Não, meu “Big Bang” não forma coisa alguma. Só o inominável, indescritível. Só o que não há – e nem permite – gravidade, rotação e translação. Só o que não há forma, nem equação. Só o que não posso escrever.

É, essa força foi criadora de sistemas num universo todo infinito. Criadora da vida – de acordo com a ciência e discordo disso. Mas só foi catalogada uma vez. Há tanto tempo atrás.

Eu lido com ela diariamente, concomitantemente, e me afasto até do que aproximo. O contrário também acontece.

Talvez um dia digam algo da garota que carregava o infinito dentro de si e que formava e destruía planetas, diariamente. Ou não digam coisa qualquer.

Só o tempo dirá. Enquanto meus dias ainda forem de acordo com esse relógio e esse mundo todo vivo.

(Cantarolando: Dança da Solidão – Paulinho da Portela, ou da Viola – como quiserem. Porque se tudo tende ao caos, ainda posso argumentar.
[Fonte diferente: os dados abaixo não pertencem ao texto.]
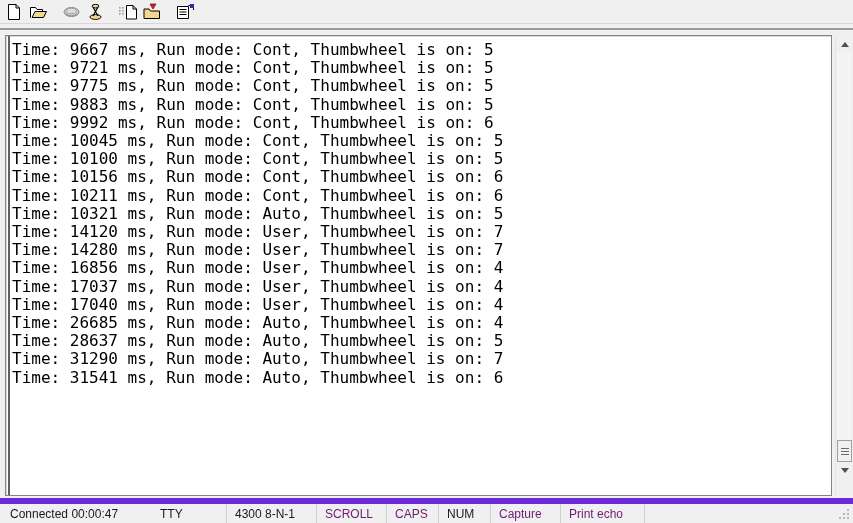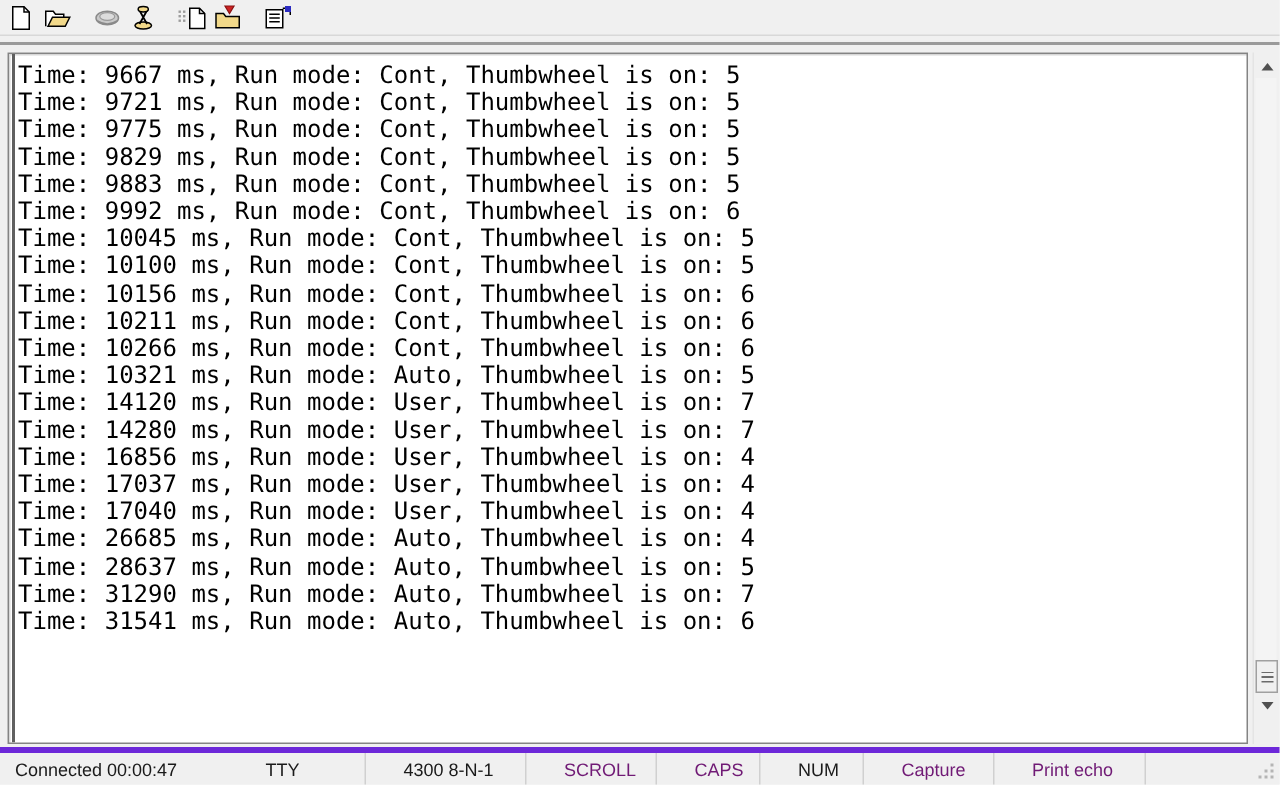"Time: 9829 ms, Run mode:" div.term-line { html: <div>Time: 9829 ms, Run mode: Cont, Thumbwheel is on: 5</div> -> none }
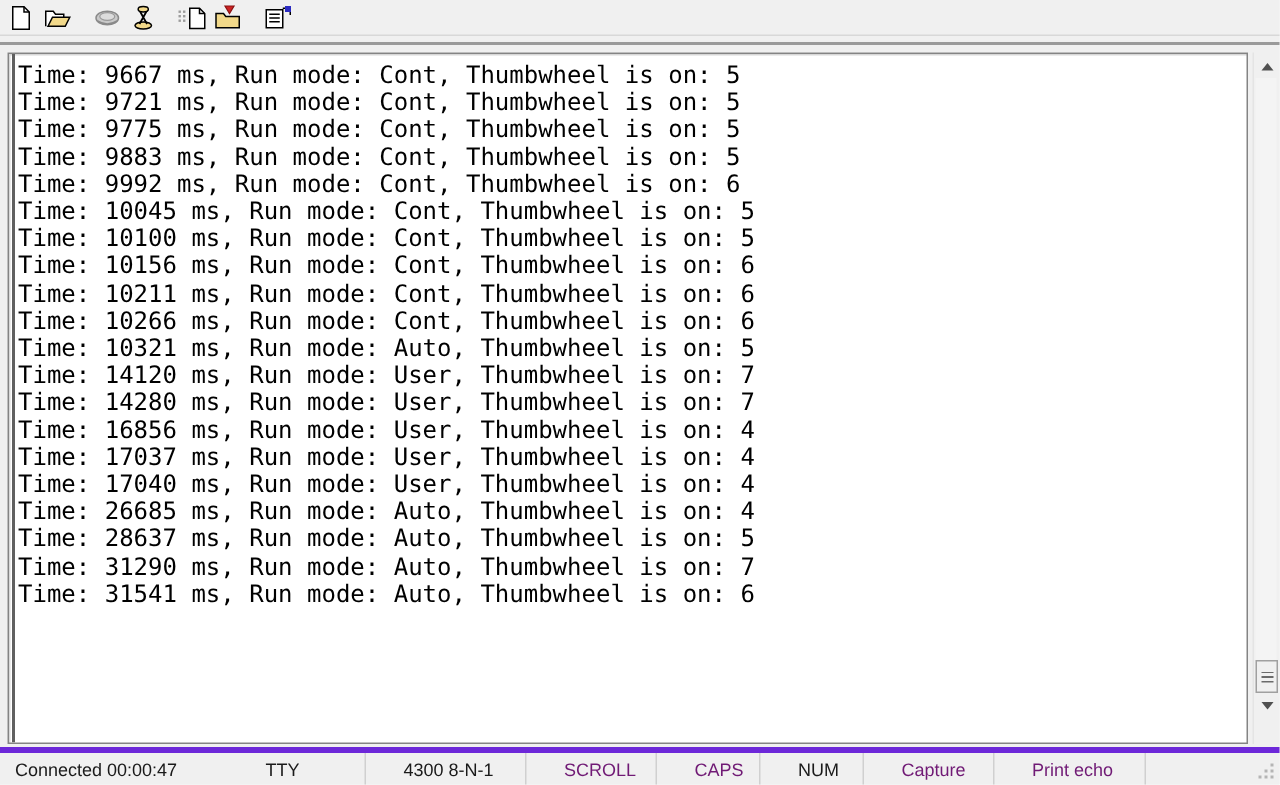"Time: 10266 ms, Run mode:" div.term-line { html: <div>Time: 10266 ms, Run mode: Cont, Thumbwheel is on: 6</div> -> none }
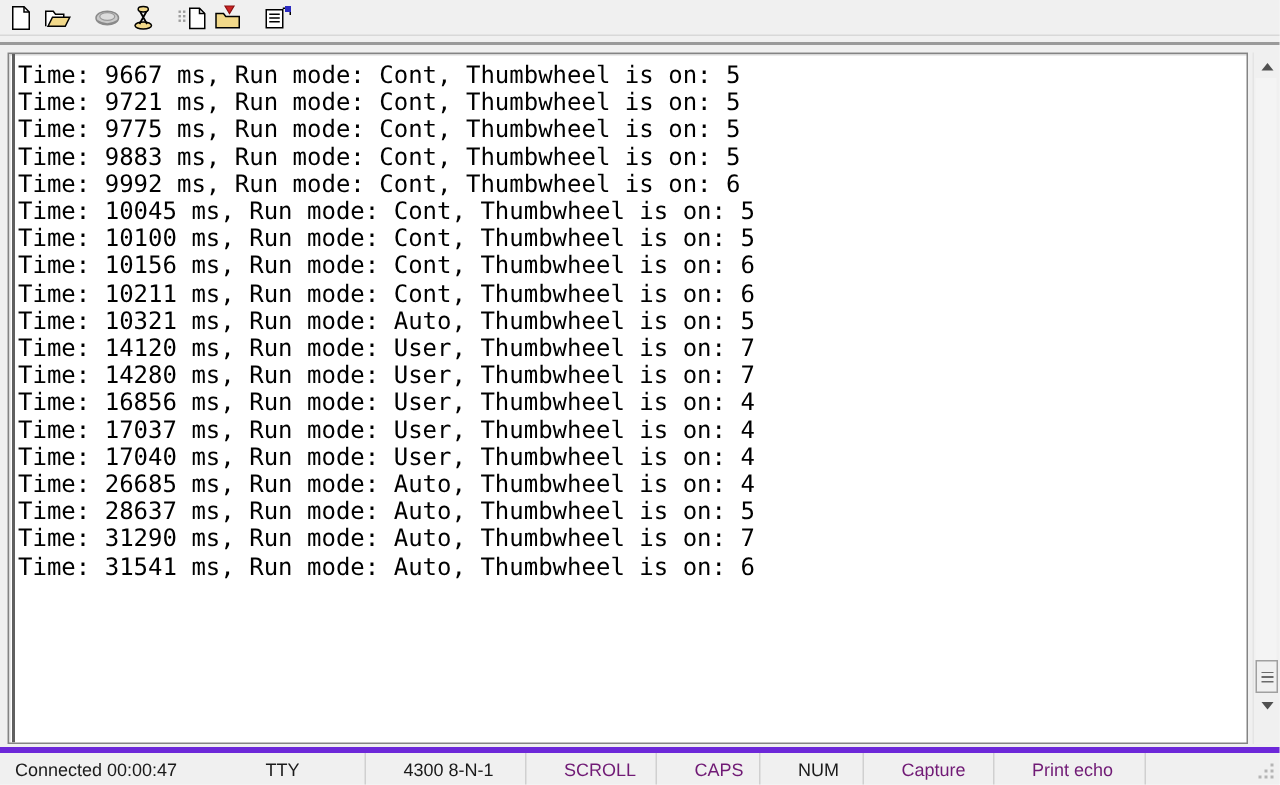"Connected 00:00:47" .statusbar { border-top: 4px solid #6d28d9 -> 6px solid #6d28d9; gap: 17px -> none }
Mas, no final, só a solidão nos acompanha – por opção, ou não. E dancemos juntos!)

quinta-feira, 24 de abril de 2008

"Pra começar, ou terminar?"

Pra começar, a gente escreve "fim".

Posto que dizem "tudo começa com um sim". É um bom texto, não há duvidas, mas pra algo começar, algo termina. Ou se aproxima disso...

Fim!

Comecemos então, mas comecemos pelo final - porque o final está aí, para todos vermos. O final é sempre mais emocionante, mais xingado, gritado, passional.

Começar é tão difícil quanto terminar. É mais difícil ainda encarar o "sem fim". Essa coisa toda, essa loucura gritada – e famigerada -, apaixonada. O eterno tem fim, minha gente. Perdoem-me os amantes, mas nada dura para sempre. E se durar, é porque o pra sempre acabou.


E lá me vem você, com sorriso manso, mãos inertes, como se soubesse do que não fala. Como se soubesse do que eu não preciso ouvir, como se soubesse de mim... E lá vem você, vindo de chuvas, sóis, desertos gélidos ou infernais, com esse sorriso que zomba sempre da minha confusão. E lá vem você, só para dar boa noite, para ir embora, me fazer perder a hora, o sono, a cabeça. E lá vem você, desobedecendo a minha religião, o meu desejo de paz, o meu dia tão insólito, o meu pedido de solidão. E lá vem você, que fica pouco, pois respeita o relógio lunar – também sou lunar -, respeita a hora dos galos e dos japoneses, a hora da vida. E lá vem você, com palavras doces, ora ríspidas, meigas e reconfortantes, ora vulcões. E lá vem você... Mas dura pouco, vai-se com a brisa que sopra para o mar.

Durou...

E lá vai você, como todas as pessoas, com um pedaço de mim.

Inteiros e absolutos não existem mais.

Fumando, porque o tempo passa mais rápido.

(Ouvindo o barulho do vento, já que a modernidade roubou o tic-tac do meu relógio.)